══ Records to process ══

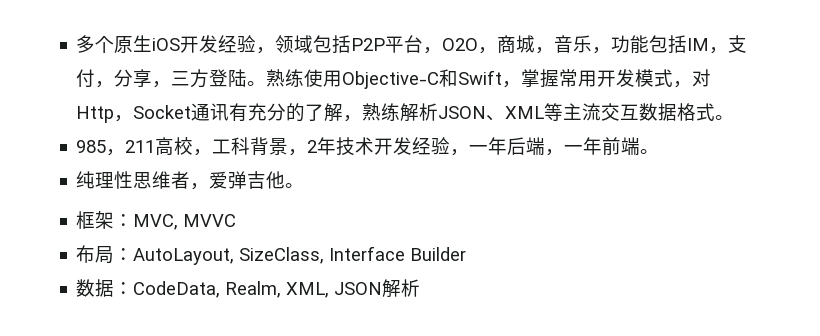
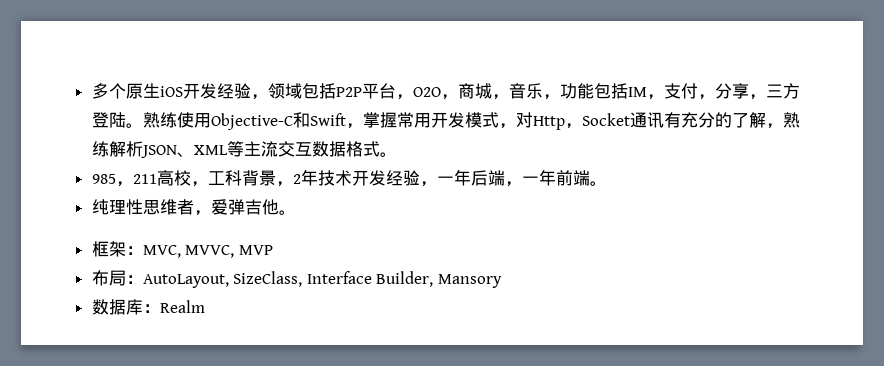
[183,214,237,227] MVVC -> [185,245,273,258] MVVC, MVP
[410,247,467,261] [76,279,421,298] Builder // 数据：CodeData, Realm, XML, JSON解析 -> [376,271,503,288] [91,299,205,315] Builder, Mansory // 数据库：Realm

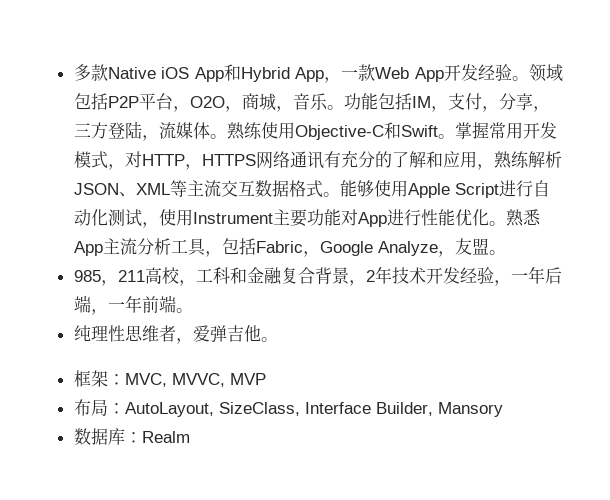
[108,83,268,100] 个原生iOS开发经验， -> [90,64,529,83] 款Native iOS App和Hybrid App，一款Web App开发经验。
[542,94,560,100] ， -> [326,105,344,110] 。
(126, 120) none -> [141,122,210,141] ，流媒体
[345,123,363,129] ， -> [437,134,455,139] 。
[532,113,630,130] Http，Socket -> [141,151,290,170] HTTP，HTTPS网络
(766, 120) none -> [425,151,477,168] 和应用
(397, 154) none -> [339,180,550,198] [73,209,541,228] [73,238,506,257] 能够使用Apple Script进行自动化测试，使用Instrument主要功能对App进行性能优化。熟悉App主流分析工具，包括Fabric，Google Analyze，友盟。
(242, 178) none -> [229,267,315,285] 和金融复合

═══

Wherever the string "none" appears in the entries, copy that line.

**Answer to the problem:**
(126, 120) none -> [141,122,210,141] ，流媒体
(766, 120) none -> [425,151,477,168] 和应用
(397, 154) none -> [339,180,550,198] [73,209,541,228] [73,238,506,257] 能够使用Apple Script进行自动化测试，使用Instrument主要功能对App进行性能优化。熟悉App主流分析工具，包括Fabric，Google Analyze，友盟。
(242, 178) none -> [229,267,315,285] 和金融复合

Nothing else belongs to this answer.